The U.S. law would force companies to identify by name every board member who is an official in the Chinese Communist Party. The company would also have to say whether there's anything in its charter referring to the CCP, which has written itself into the company bylaws as the ultimate decisionmaker of some companies, superior to the board.
The SEC has also thrown cold water on any warming of relations by adding Chinese microblogging site Weibo (WB) and (HK:9898) to its list of companies that are noncompliant on their accounting. It's a sign that the market sees this as an issue applying to all Chinese stocks that Weibo is still higher for the week, and quickly reclaimed the 4.0% dip on Thursday provoked by its inclusion on the list.
As we can see here in Hong Kong, which was promised autonomy and political freedom through 2047 that's now been stolen away, that the Chinese government has a long history of signing deals that it never intends to keep.
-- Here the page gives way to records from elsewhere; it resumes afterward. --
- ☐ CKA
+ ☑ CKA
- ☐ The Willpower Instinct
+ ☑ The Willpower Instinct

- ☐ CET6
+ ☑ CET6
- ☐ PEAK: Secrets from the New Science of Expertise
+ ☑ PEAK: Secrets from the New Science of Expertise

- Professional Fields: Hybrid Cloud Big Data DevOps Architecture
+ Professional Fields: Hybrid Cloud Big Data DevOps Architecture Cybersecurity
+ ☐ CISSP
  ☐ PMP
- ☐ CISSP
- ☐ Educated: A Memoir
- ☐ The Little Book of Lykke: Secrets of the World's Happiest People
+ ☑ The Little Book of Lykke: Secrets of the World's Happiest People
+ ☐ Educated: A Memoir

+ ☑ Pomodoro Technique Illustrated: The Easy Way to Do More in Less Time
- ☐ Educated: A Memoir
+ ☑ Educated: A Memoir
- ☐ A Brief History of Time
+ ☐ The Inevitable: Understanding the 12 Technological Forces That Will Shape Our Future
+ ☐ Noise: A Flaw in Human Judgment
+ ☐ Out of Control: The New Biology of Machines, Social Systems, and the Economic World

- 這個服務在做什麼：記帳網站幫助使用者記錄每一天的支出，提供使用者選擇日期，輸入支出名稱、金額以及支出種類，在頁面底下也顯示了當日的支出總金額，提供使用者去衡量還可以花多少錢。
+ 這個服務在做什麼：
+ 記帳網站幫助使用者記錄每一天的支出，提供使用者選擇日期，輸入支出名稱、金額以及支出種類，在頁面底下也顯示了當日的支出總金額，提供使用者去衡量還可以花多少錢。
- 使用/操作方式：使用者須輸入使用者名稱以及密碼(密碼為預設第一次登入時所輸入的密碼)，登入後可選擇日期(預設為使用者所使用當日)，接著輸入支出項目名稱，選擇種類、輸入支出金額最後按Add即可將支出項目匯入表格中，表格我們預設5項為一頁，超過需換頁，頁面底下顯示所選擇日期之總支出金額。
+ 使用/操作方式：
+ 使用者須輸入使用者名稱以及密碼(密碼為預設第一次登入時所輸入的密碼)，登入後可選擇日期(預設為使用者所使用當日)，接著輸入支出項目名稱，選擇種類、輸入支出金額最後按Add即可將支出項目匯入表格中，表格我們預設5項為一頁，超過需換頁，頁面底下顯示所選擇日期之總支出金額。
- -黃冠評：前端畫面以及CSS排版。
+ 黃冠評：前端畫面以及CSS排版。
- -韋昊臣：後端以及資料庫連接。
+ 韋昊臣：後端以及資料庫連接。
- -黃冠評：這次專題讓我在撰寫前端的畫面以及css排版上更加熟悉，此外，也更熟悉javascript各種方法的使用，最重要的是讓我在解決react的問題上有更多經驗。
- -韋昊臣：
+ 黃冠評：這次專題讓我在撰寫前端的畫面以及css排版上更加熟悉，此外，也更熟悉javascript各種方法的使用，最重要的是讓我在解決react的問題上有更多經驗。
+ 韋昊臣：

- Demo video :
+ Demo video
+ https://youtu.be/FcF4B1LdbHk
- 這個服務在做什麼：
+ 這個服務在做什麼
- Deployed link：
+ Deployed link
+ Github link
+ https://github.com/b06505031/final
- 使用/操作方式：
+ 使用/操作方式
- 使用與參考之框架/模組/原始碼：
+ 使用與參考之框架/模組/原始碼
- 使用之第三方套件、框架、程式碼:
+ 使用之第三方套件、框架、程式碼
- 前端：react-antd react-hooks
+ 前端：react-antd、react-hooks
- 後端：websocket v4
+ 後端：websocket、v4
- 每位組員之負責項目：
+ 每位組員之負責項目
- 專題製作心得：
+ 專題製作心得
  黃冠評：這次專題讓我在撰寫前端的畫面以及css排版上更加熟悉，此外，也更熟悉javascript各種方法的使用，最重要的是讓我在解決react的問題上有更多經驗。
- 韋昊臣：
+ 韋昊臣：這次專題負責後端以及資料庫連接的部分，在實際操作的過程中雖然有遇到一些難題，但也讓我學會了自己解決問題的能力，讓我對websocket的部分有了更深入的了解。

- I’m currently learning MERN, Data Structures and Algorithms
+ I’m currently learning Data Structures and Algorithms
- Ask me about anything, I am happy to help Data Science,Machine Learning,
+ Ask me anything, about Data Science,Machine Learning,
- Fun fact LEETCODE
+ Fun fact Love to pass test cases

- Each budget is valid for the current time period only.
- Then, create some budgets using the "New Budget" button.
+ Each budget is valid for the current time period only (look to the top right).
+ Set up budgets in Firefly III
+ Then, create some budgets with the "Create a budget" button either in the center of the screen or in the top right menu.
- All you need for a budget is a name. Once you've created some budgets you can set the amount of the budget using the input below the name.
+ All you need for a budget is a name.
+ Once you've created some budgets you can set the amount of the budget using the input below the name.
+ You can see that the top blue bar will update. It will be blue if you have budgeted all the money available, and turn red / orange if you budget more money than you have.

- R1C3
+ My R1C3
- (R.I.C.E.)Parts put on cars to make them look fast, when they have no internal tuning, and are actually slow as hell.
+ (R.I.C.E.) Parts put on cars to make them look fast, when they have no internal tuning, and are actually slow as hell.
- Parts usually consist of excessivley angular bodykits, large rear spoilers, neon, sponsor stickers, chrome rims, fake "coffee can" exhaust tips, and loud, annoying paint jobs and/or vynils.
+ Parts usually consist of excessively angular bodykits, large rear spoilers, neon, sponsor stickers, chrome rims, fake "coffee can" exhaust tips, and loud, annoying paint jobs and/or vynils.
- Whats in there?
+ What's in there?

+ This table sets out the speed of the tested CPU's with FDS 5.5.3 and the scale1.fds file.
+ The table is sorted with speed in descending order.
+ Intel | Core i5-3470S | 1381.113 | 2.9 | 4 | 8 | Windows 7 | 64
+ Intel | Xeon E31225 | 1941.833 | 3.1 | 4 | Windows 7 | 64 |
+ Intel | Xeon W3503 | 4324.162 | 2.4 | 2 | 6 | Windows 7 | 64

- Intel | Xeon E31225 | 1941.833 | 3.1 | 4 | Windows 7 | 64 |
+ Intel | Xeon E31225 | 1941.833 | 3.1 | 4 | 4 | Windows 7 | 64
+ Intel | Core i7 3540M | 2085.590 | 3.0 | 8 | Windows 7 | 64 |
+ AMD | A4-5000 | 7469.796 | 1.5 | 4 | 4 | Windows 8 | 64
Beijing has also not followed through on a number of the concessions agreed when it joined the World Trade Organization in 2001, and has not satisfied the Phase 1 trade deal agreed with the United States in 2020.
Still, any agreement would make the lives of auditors a lot simpler. The U.S. law says foreign companies must provide auditable accounts to the SEC for the year just ended on December 31, 2021. Failure to do so for three consecutive years would result in delisting. So the first delistings could come in 2024, for the annual reports for 2021, 2022 and 2023.
Meanwhile, Chinese law prevents any Chinese accounting company, including the local offices of the Big Four, from sharing audit documents overseas. That was already true in practice, but China made this crystal clear in response to the SEC action with "Article 177," which went into effect in March 2020. This bans Chinese companies from providing information to foreign regulators without approval from the CSRC and the State Council, and bans foreign regulators from conducting investigations in China.
Chinese regulators, which had started the tech rout, say they will take concrete steps to support the Chinese economy. The state-planning National Development and Reform Commission trimmed its "negative list" of industries that are off-limits to foreign investors from 123 to 117. Industries that are not on the list are open to investment without approval.
Providing proper, meaningful access to Chinese audits will be the key step to ensuring that U.S. listings are still viable for Chinese companies. Confirmation couldn't come quickly enough.